My research is scant but it seems that the U.S. Supreme Court has not opined on whether Congress can limit full faith and credit. Congress has expressly confirmed that child custody and support orders are to be freely recorded and enforced in the Parent Kidnapping Prevention Act of 1990 and a similar law related to child support adopted in 1994. 28 U.S.C. 1738 A & B. Congress tried to do the same with its Defense of Marriage Act in 1996 which would have held that states could refuse recognition of same sex marriages. That law was struck down by the Supreme Court in U.S. v. Windsor, 570 U.S. 744 (2013) in a 5-4 decision which is itself a strange brew of constitutional interpretation. The walkaway is that states shouldn’t get to decide what marriages they approve of based on the sexual orientation of the spouses.
This Texas judgment against the New York physician seems to have all the same hallmarks. Registration of the Texas judgment does not prevent the New York physician from challenging it on subject matter or in personal jurisdiction. The issue here is one of public policy and its connection to full, faith and credit. The leading cases in this arena descend from the gaming industry, Queen Anne, in 1710 said you couldn’t sue on gaming debts as a matter of public policy. 9-Anne-ch14.pdf. The other curious distinction seems to be that judgments from foreign states are enforceable but their laws may not be. So here we have a $113,000 foreign judgment based on a foreign statute in conflict with New York’s tolerance for abortion.
Then we have yet another party to add to the mix. Someone, somewhere compounded the abortifacient and made it available to the minor child in Texas. In 2019, the FDA approved a generic version of mifepristone, and later began allowing the drug to be prescribed through telehealth, dispensed at retail pharmacies and sent through the mail. In 2022 a group of physicians sued to reverse the FDA approval. The Supreme Court ruled that they lacked standing to make such a challenge. FDA v. Alliance for Hippocratic Medicine 602 U.S. — (2024).
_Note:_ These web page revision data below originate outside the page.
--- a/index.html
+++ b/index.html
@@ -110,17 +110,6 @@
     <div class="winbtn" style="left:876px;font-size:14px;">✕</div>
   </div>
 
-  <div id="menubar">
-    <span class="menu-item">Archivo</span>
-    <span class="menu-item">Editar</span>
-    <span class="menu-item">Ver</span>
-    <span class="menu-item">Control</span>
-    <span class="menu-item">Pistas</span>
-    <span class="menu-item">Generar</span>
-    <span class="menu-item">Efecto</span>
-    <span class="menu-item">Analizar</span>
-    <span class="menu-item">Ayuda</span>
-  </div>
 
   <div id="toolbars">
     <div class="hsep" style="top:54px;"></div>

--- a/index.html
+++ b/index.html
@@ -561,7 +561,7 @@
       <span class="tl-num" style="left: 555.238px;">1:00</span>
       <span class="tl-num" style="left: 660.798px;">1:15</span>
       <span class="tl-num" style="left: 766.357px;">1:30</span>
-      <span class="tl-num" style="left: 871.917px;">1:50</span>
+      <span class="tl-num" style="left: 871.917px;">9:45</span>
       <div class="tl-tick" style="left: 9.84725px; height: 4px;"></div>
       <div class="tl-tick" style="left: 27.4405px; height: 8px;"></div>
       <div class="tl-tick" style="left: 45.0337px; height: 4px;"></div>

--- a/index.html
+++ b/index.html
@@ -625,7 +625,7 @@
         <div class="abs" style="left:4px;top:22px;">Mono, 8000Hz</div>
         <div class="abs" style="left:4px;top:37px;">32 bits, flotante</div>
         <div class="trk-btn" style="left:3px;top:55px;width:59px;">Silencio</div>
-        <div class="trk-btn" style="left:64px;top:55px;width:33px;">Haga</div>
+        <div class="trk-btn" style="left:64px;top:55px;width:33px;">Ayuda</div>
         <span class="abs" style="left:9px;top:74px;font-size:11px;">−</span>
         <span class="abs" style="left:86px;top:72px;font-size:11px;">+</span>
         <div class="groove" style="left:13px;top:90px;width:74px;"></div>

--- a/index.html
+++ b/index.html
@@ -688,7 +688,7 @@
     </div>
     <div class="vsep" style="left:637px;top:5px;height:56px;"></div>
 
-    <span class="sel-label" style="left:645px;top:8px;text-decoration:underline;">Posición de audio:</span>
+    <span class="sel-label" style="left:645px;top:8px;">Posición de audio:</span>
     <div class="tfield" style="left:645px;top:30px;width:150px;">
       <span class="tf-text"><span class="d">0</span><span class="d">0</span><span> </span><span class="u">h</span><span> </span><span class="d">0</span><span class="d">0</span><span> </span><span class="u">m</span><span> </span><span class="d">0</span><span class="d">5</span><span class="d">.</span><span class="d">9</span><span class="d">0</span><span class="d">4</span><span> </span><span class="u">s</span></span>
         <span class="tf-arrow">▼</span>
This is a hot issue in Texas where the legislature may be out ahead of public opinion.
Most Texas voters say abortion should be allowed in some form, poll shows | The Texas Tribune (May 2022). Texas views on abortion, the economy, and guns from the February 2024 UT/Texas Politics Project Poll | The Texas Politics Project (Feb 2024) But courts have to interpret the laws as enacted and in a way that is consistent with the Constitution.
The arguments in the current case seem clear, yet complicated. The New York resident physician will contend that she responded to a child’s request for an FDA approved medication. She wrote a prescription and her Texas patient filled it. Texas will argue that the physician may not have physically been present in Texas, but she prescribed a medication to a minor child in Texas knowing that the laws of Texas forbid her to do so. The abortion debate continues as states draw walls around their citizens and give notice to the world that they do not want physicians treating patients in derogation of local regulations. The “wall” analogy is not quite accurate because Taxes citizens are free to travel to other states and to secure medical treatment permitted by those states. And then there is the Alabama approach where that state’s Supreme Court has ruled that children are legally protected from the moment of conception, even where that is via in vitro fertilization (IVF). One thing is clear. The battle over reproductive rights is going to be around for a while.